Please restate the records that follow exactly, skipping their images.

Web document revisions

○ ○ ○ ○ ○

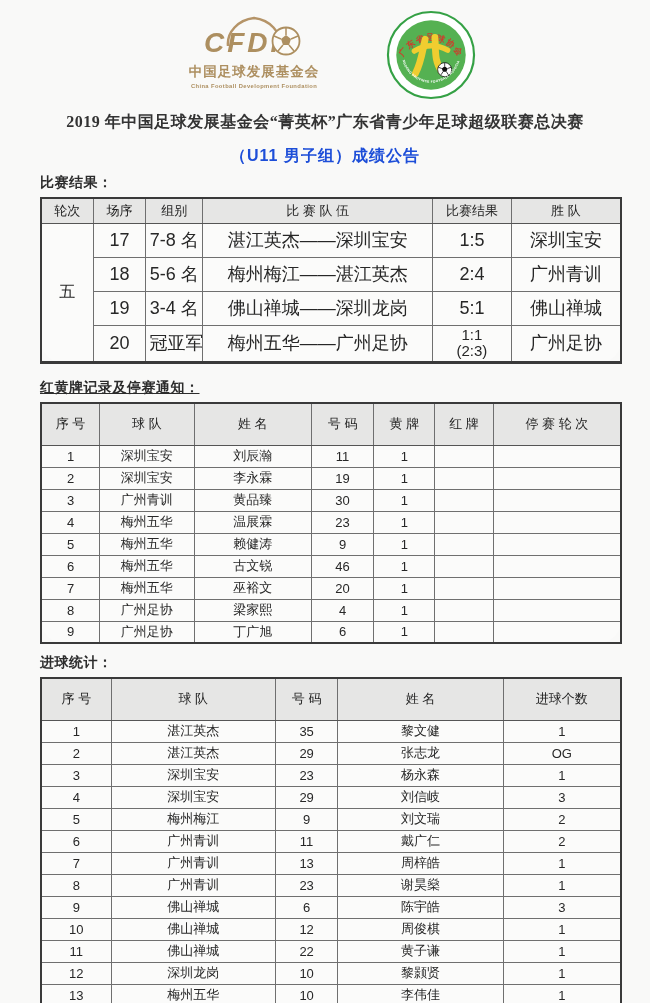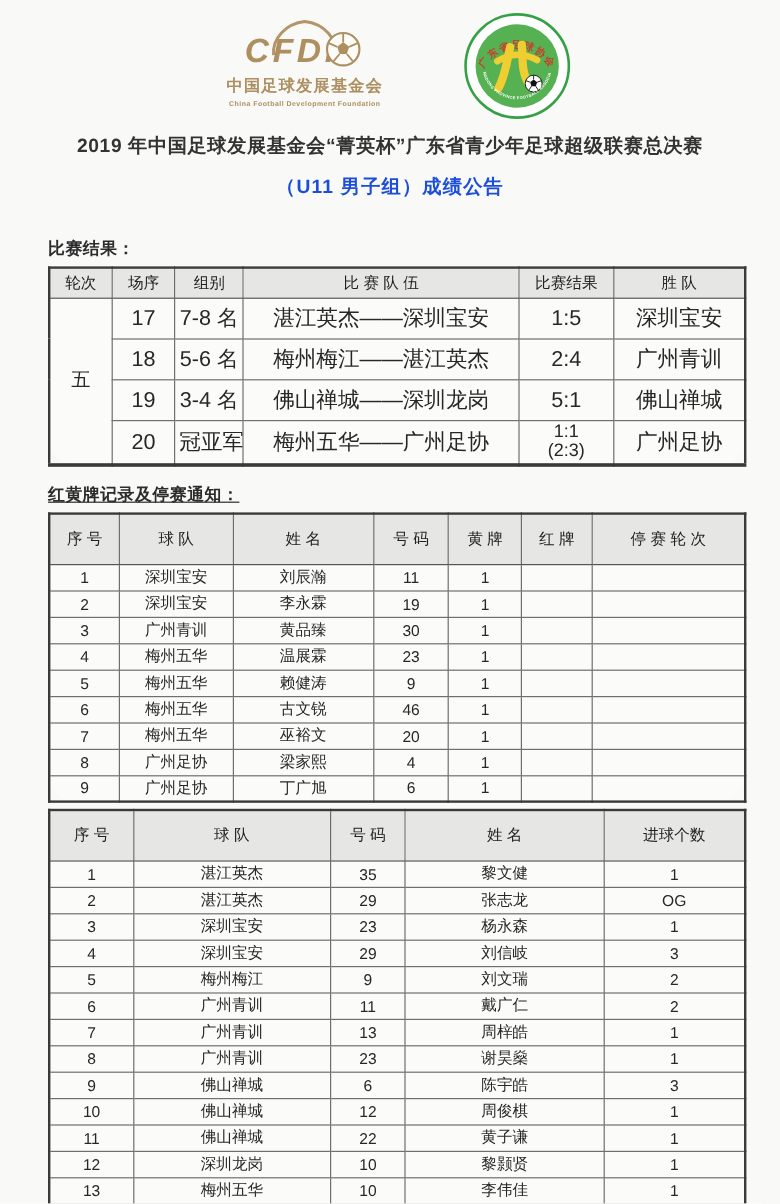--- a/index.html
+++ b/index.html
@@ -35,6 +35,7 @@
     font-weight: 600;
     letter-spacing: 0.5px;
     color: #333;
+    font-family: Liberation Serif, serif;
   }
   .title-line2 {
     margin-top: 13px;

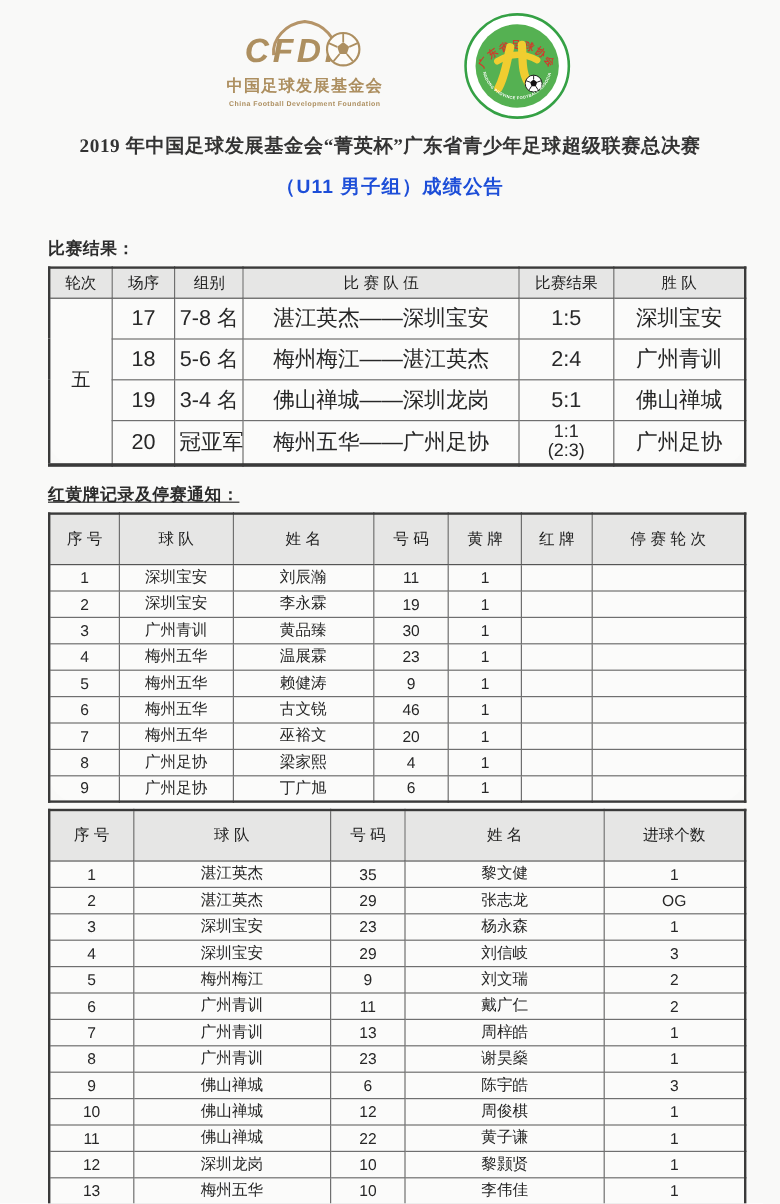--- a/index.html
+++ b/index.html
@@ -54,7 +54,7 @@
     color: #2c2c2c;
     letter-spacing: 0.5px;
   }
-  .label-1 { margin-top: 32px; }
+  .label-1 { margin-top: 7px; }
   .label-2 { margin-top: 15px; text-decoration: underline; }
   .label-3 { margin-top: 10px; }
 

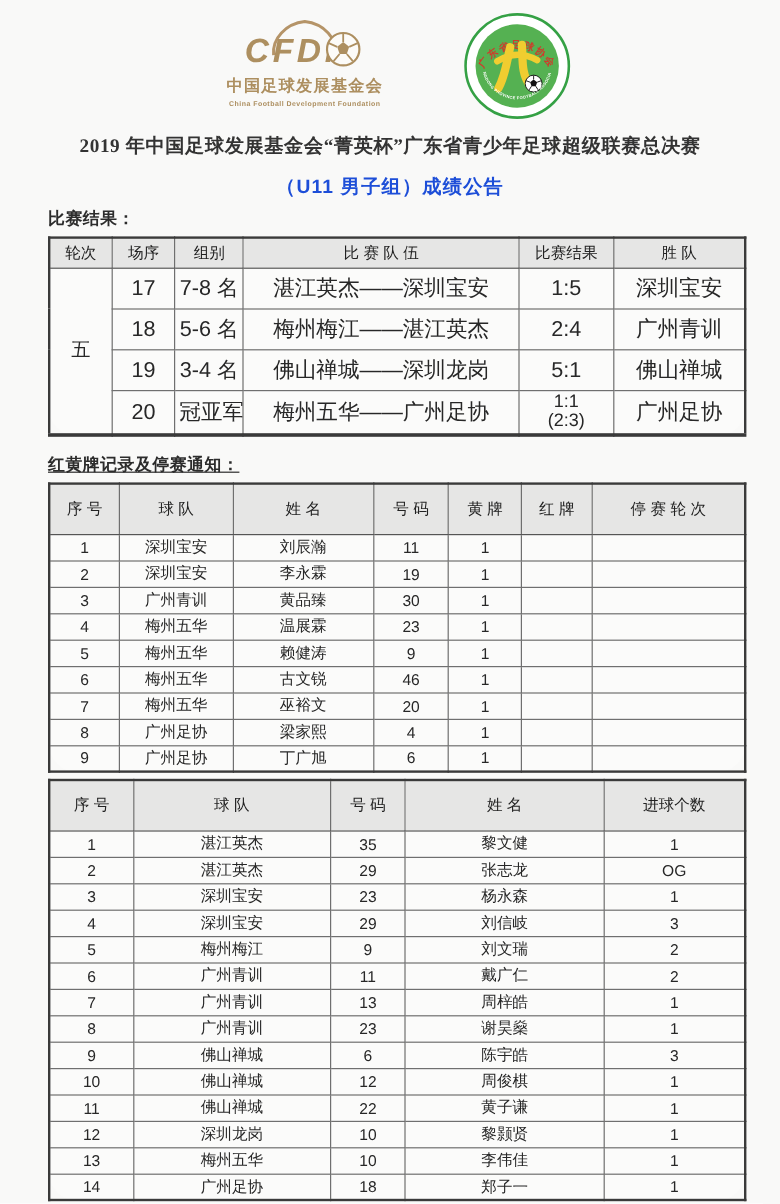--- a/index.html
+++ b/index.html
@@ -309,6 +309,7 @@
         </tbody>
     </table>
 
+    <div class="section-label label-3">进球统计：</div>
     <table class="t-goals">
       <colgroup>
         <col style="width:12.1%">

○ ○ ○ ○ ○

YOUR SOLUTION:
--- a/index.html
+++ b/index.html
@@ -35,6 +35,7 @@
     font-weight: 600;
     letter-spacing: 0.5px;
     color: #333;
+    font-family: Liberation Serif, serif;
   }
   .title-line2 {
     margin-top: 13px;

--- a/index.html
+++ b/index.html
@@ -54,7 +54,7 @@
     color: #2c2c2c;
     letter-spacing: 0.5px;
   }
-  .label-1 { margin-top: 32px; }
+  .label-1 { margin-top: 7px; }
   .label-2 { margin-top: 15px; text-decoration: underline; }
   .label-3 { margin-top: 10px; }
 

--- a/index.html
+++ b/index.html
@@ -309,6 +309,7 @@
         </tbody>
     </table>
 
+    <div class="section-label label-3">进球统计：</div>
     <table class="t-goals">
       <colgroup>
         <col style="width:12.1%">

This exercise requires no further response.